27日の東京外国為替市場の円相場は一時1ドル=155円台前半に上昇。トランプ米大統領がコロンビアに対する関税賦課を明らかにしたことで、今後の米関税政策による世界経済への悪影響を懸念して、クロス円を中心にリスク回避の円買いが優勢となっている。

ソニーフィナンシャルグループの森本淳太郎シニアアナリストは、リスク回避的な円買いが見られると指摘。
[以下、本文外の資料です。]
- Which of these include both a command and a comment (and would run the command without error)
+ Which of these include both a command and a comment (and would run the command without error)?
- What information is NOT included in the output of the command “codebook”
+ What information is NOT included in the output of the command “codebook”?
「先週のトランプ氏は中国への関税などで警戒されたほど強硬ではなかったが、いろいろな国に対して関税をかけていくことになれば懸念が強まる」として、円はドル以上に買われやすいと述べた。

トランプ米大統領は26日、米国からコロンビアに強制送還される不法移民を乗せた米軍用機の着陸をコロンビアが拒否したため、同国に対する関税賦課と制裁措置を表明した。
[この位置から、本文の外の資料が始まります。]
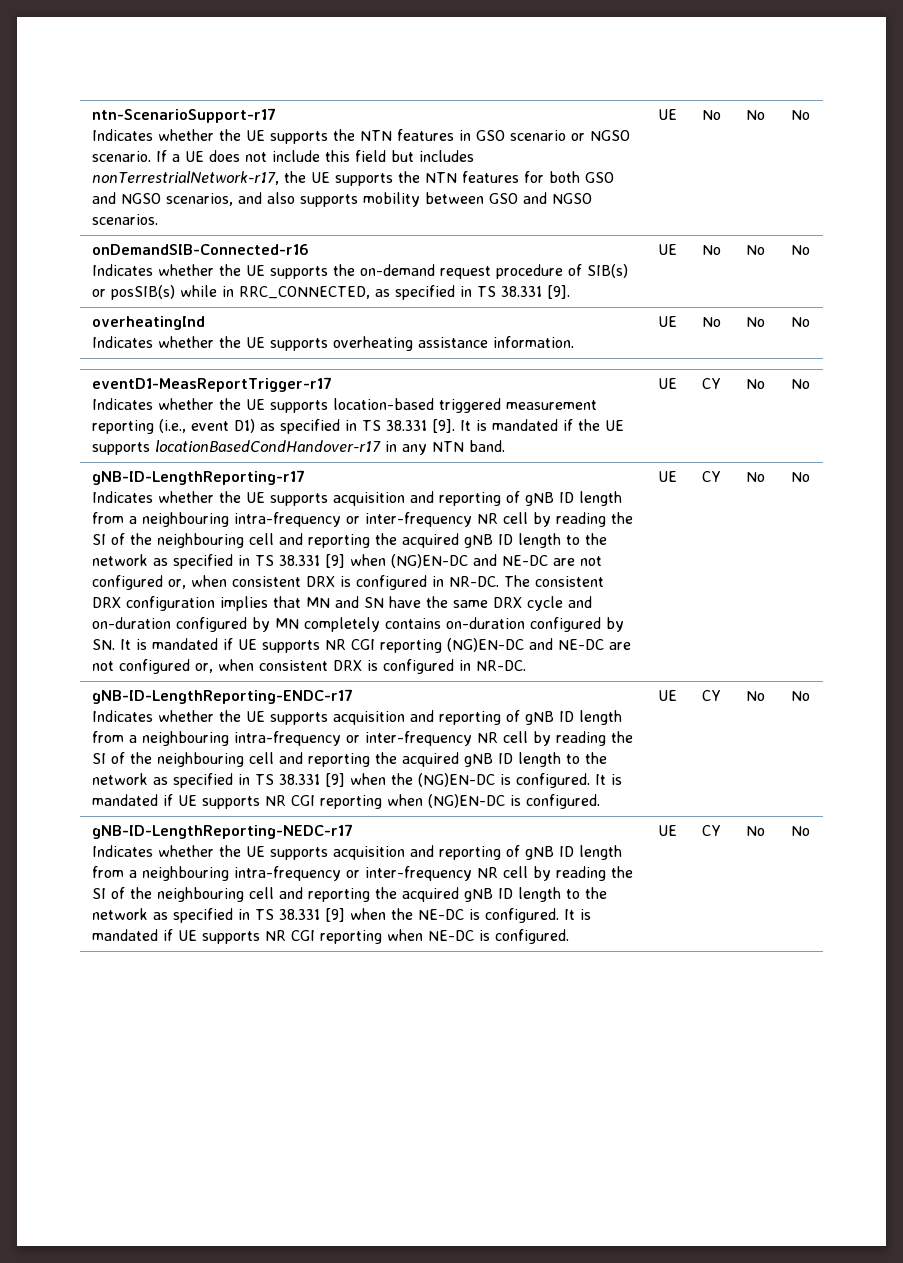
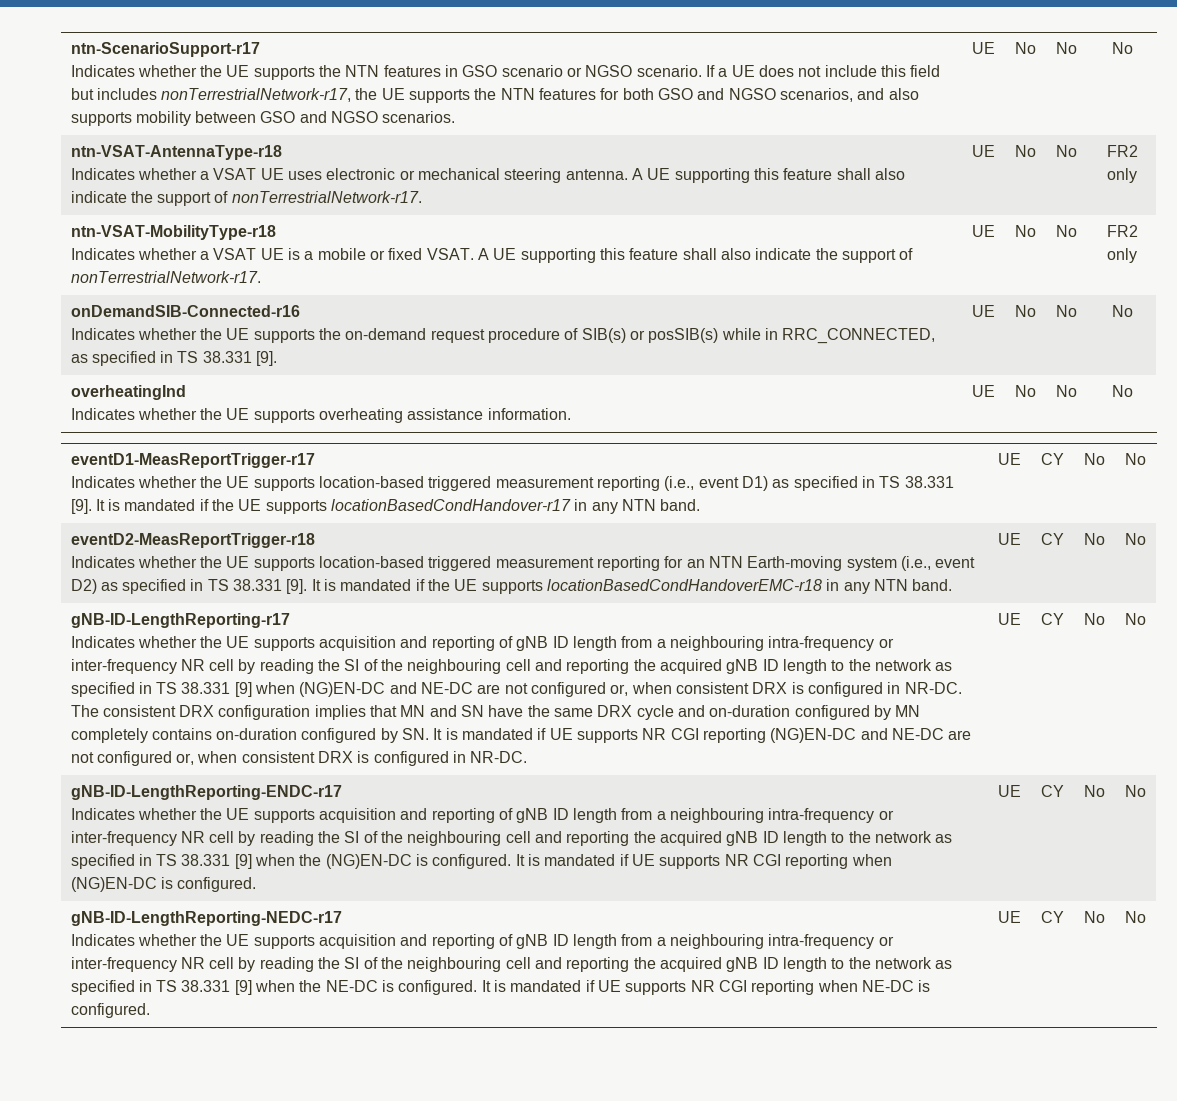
+ ntn-VSAT-AntennaType-r18
+ Indicates whether a VSAT UE uses electronic or mechanical steering antenna. A UE supporting this feature shall also indicate the support of nonTerrestrialNetwork-r17. | UE | No | No | FR2 only
+ ntn-VSAT-MobilityType-r18
+ Indicates whether a VSAT UE is a mobile or fixed VSAT. A UE supporting this feature shall also indicate the support of nonTerrestrialNetwork-r17. | UE | No | No | FR2 only
+ eventD2-MeasReportTrigger-r18
+ Indicates whether the UE supports location-based triggered measurement reporting for an NTN Earth-moving system (i.e., event D2) as specified in TS 38.331 [9]. It is mandated if the UE supports locationBasedCondHandoverEMC-r18 in any NTN band. | UE | CY | No | No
SBIリクイディティ・マーケットの上田真理人金融市場調査部長は、コロンビアへの関税の世界経済への影響は限られるものの、トランプ氏が今後も関税を交渉手段として使っていくことが分かり、「欧州など他の国にもかけていくのではないかといった不安感がある」と指摘。関税を使った今後の交渉には不透明感が強く、「ドルも安心しては買えない」と述べた。
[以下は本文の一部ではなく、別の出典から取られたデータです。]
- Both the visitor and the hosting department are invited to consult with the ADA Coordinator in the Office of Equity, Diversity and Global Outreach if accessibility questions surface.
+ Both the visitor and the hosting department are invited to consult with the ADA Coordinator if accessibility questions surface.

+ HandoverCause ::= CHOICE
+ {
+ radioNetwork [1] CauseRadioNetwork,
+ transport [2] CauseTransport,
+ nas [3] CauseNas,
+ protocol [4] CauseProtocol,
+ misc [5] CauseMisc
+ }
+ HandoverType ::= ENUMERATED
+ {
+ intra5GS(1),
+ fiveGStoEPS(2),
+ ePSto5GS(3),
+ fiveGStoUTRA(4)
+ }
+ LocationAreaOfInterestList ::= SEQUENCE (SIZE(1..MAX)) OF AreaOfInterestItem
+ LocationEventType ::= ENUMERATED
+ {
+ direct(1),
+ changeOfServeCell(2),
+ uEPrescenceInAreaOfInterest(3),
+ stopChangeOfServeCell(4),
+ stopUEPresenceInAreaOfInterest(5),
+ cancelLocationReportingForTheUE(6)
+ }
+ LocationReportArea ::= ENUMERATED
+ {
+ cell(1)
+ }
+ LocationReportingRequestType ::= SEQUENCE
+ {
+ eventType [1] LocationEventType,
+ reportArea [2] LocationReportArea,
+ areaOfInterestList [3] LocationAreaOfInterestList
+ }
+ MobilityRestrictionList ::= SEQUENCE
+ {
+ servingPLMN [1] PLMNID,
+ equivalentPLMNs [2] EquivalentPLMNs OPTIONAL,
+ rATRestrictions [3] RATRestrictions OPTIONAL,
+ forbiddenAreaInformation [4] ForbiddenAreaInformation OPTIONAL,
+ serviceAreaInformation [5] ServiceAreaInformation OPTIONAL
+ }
一方、28、29日に開催される米連邦公開市場委員会(FOMC)とパウエル連邦準備制度理事会(FRB)議長の会見を見極めようと慎重姿勢も広がる。ソニーFGの森本氏は「利下げは見送られる見通しだが、次の利下げの時期についてもヒントは出てこないだろう」と述べており、ドルを支える可能性があるとみられている。